Work request: Filter the listing below, keeping every line that holds "showing".

Given data:

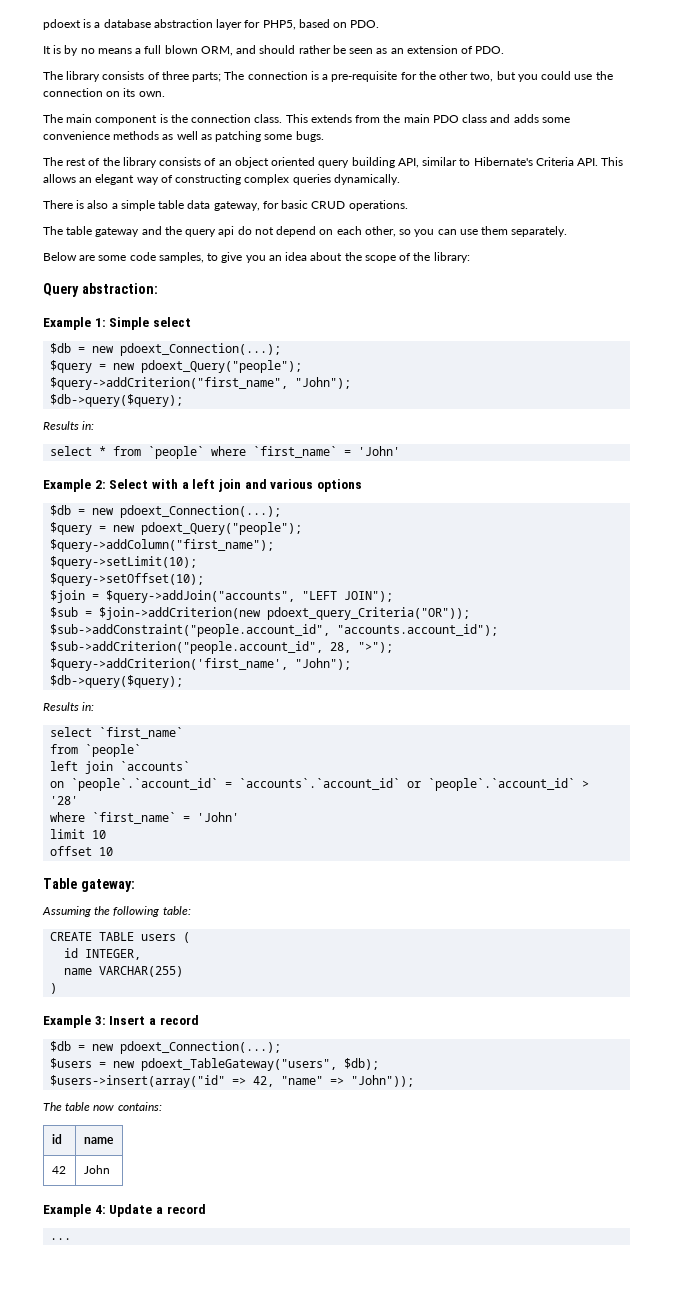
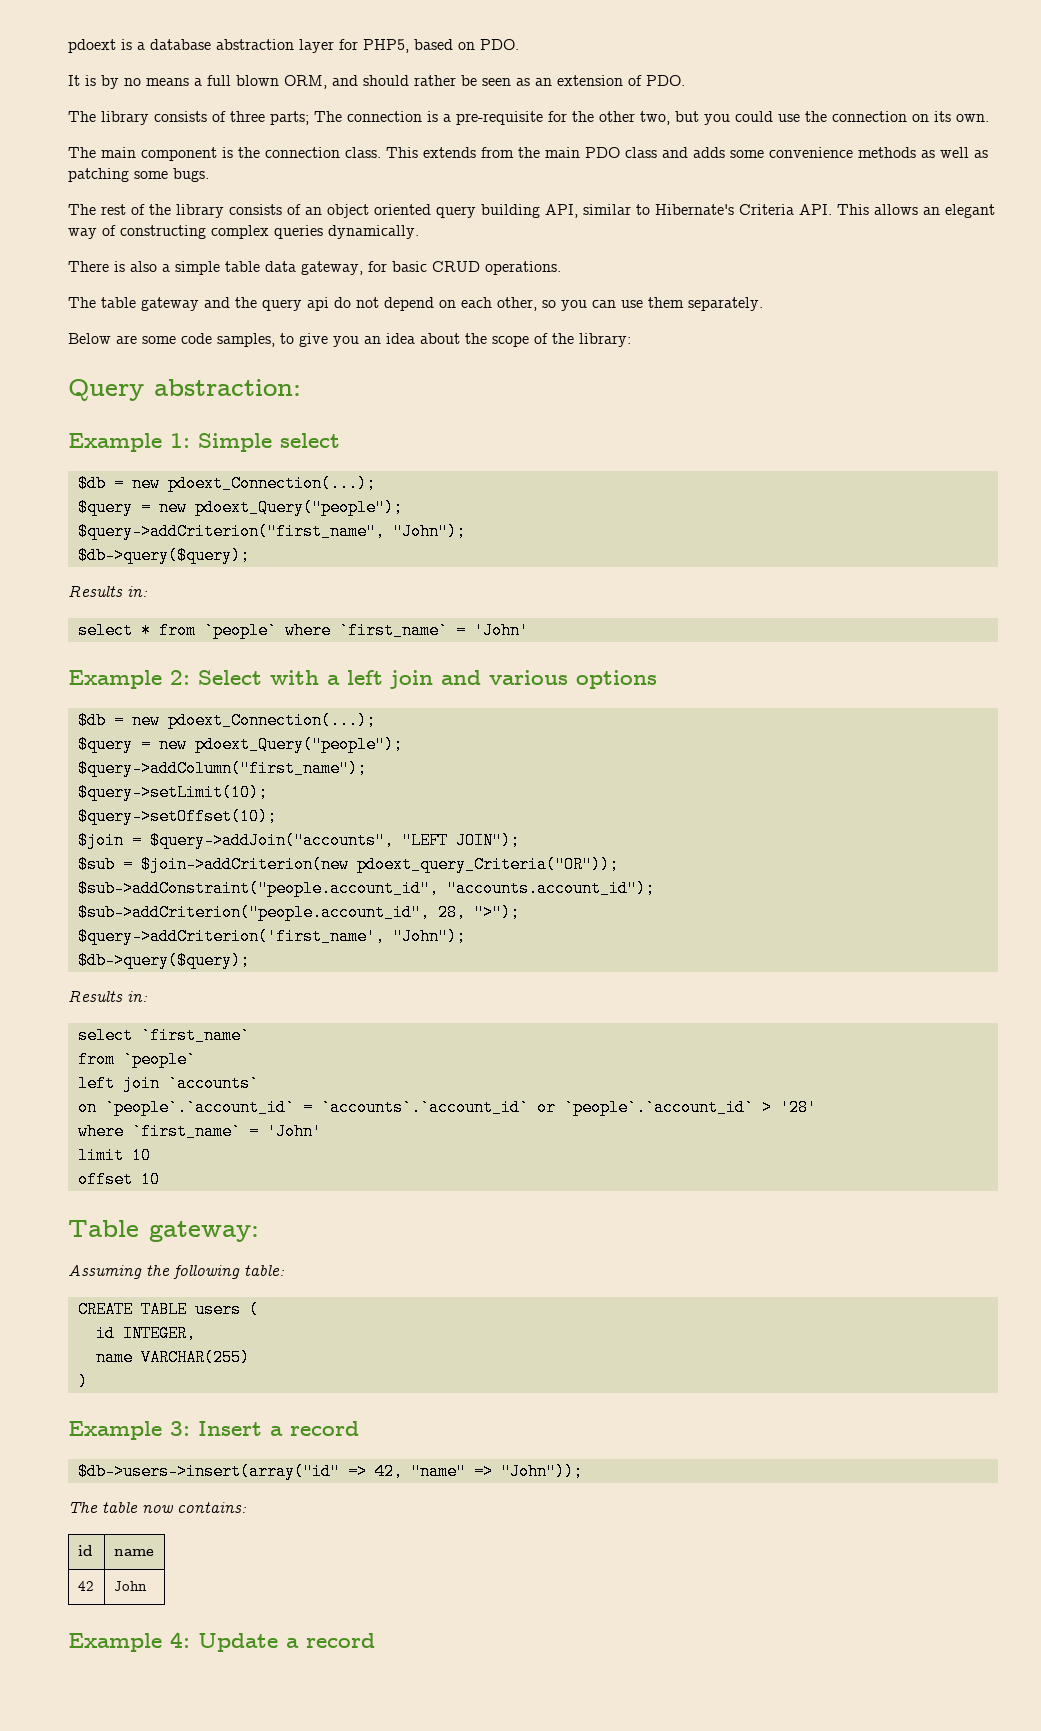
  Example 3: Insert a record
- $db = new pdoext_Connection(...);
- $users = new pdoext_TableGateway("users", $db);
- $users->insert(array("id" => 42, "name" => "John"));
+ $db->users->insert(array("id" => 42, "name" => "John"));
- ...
==
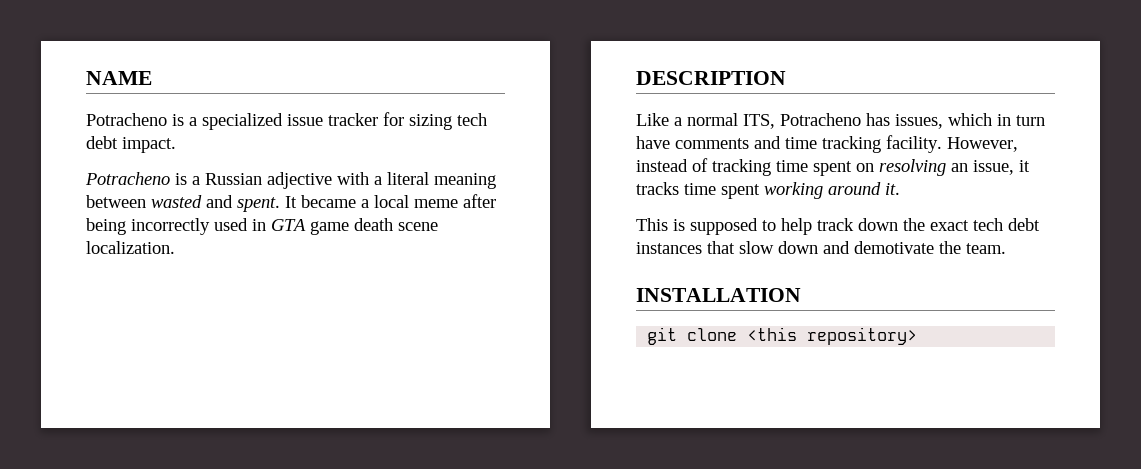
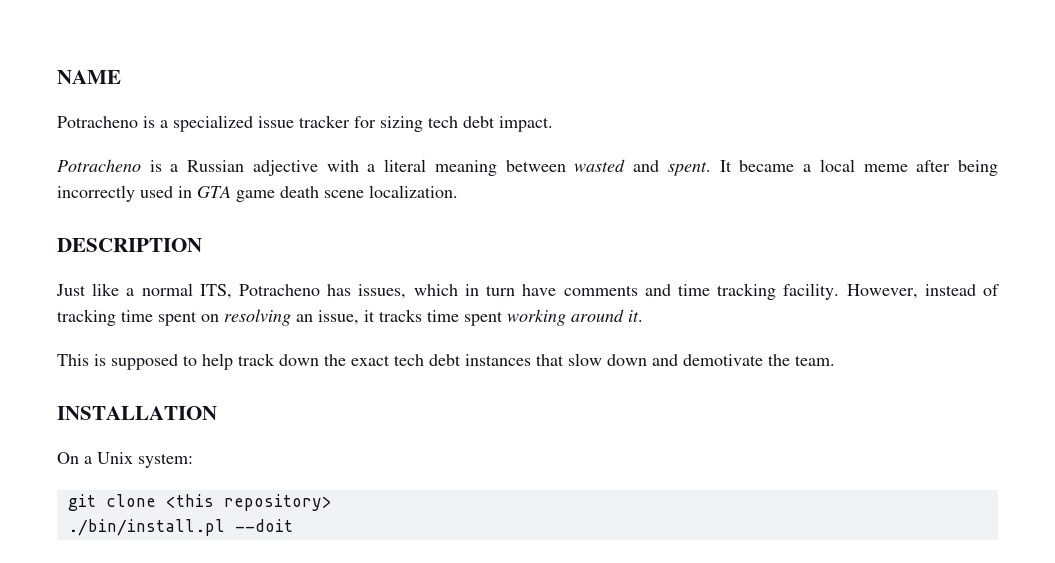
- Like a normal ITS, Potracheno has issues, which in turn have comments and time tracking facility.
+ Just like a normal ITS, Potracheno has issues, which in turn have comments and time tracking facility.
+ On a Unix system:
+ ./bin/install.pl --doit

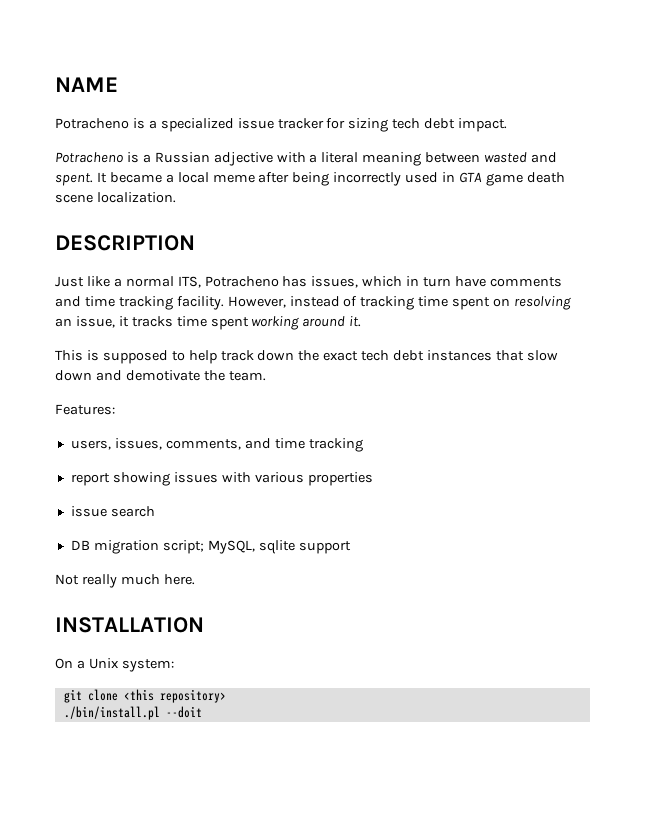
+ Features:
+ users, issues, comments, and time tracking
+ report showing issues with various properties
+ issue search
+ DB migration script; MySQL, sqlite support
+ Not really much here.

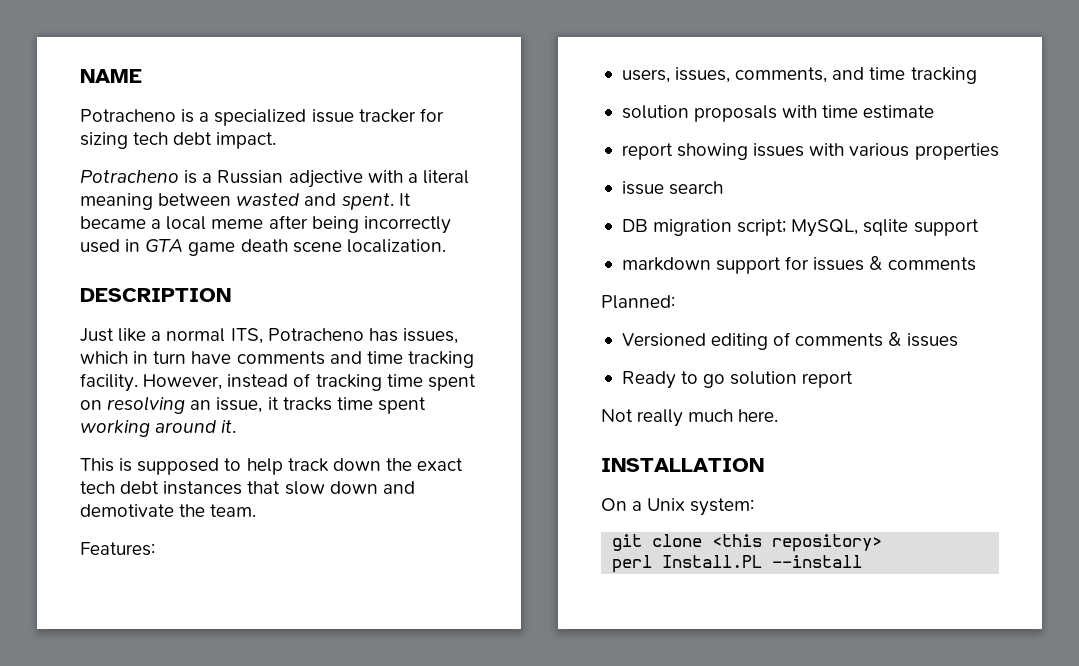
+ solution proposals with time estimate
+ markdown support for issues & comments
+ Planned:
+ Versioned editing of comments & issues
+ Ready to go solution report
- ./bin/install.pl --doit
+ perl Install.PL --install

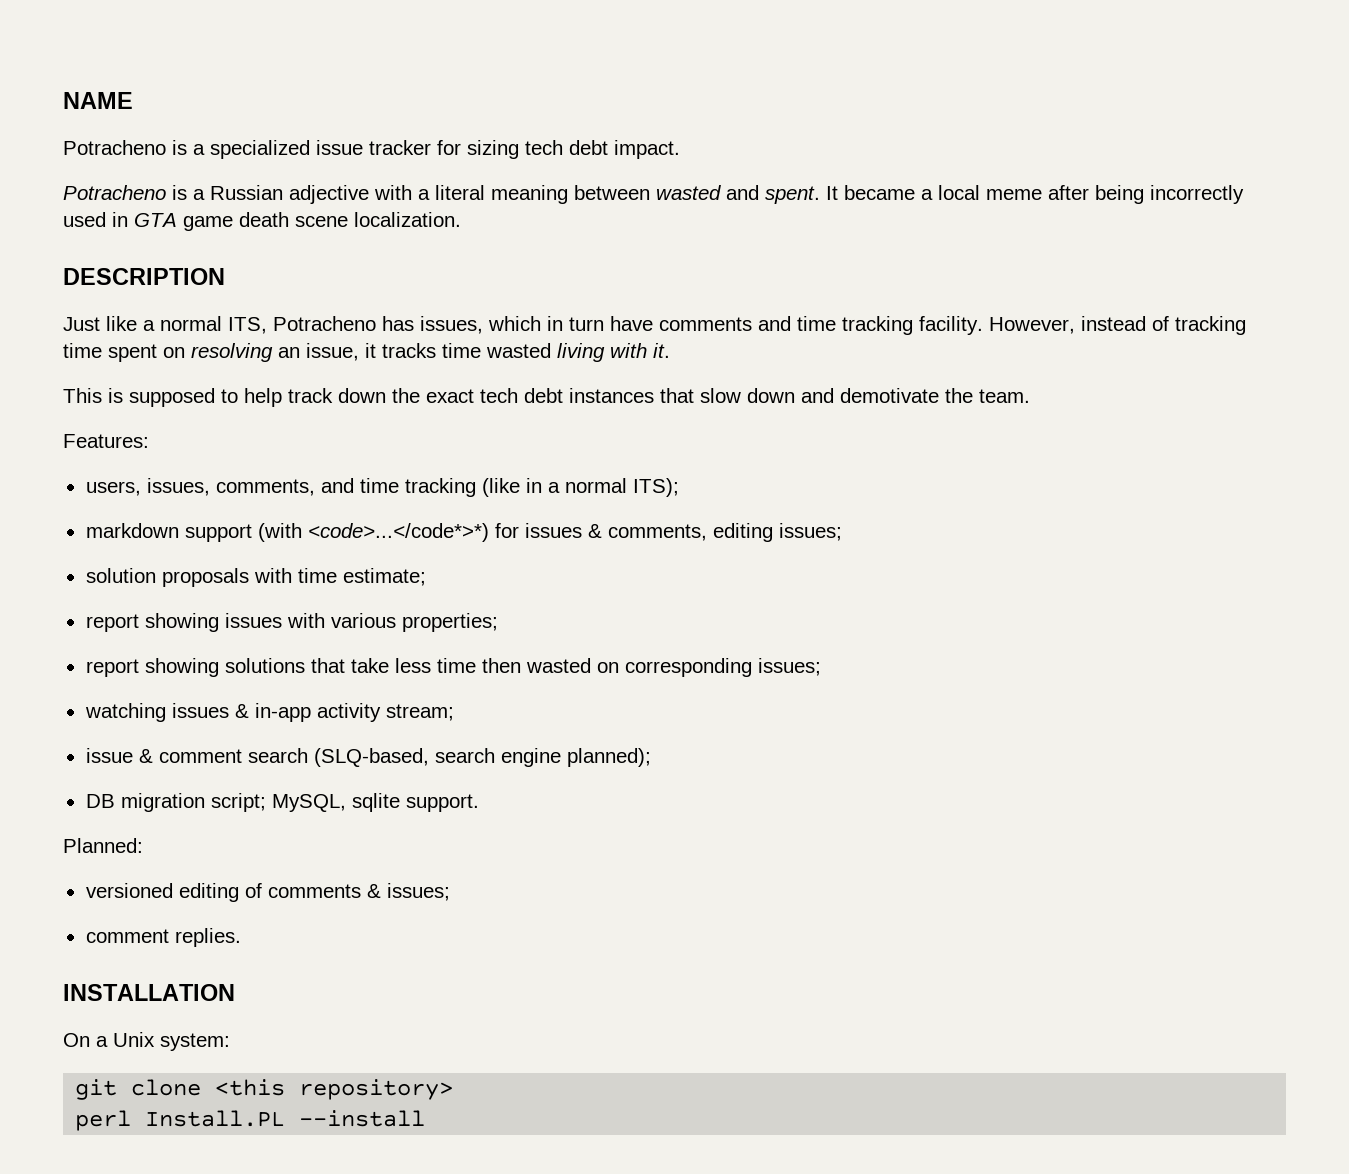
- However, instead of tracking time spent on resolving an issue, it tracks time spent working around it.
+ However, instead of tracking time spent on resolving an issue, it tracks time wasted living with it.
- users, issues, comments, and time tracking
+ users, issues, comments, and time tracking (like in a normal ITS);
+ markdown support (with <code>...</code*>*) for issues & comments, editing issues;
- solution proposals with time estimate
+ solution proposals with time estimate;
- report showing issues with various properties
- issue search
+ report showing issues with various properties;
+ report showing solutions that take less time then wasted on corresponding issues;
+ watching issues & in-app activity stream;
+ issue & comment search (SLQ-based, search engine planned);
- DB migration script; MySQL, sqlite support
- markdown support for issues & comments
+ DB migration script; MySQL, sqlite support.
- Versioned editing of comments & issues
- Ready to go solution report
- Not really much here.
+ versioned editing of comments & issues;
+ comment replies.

Exercise answer:
+ report showing issues with various properties
- report showing issues with various properties
+ report showing issues with various properties;
+ report showing solutions that take less time then wasted on corresponding issues;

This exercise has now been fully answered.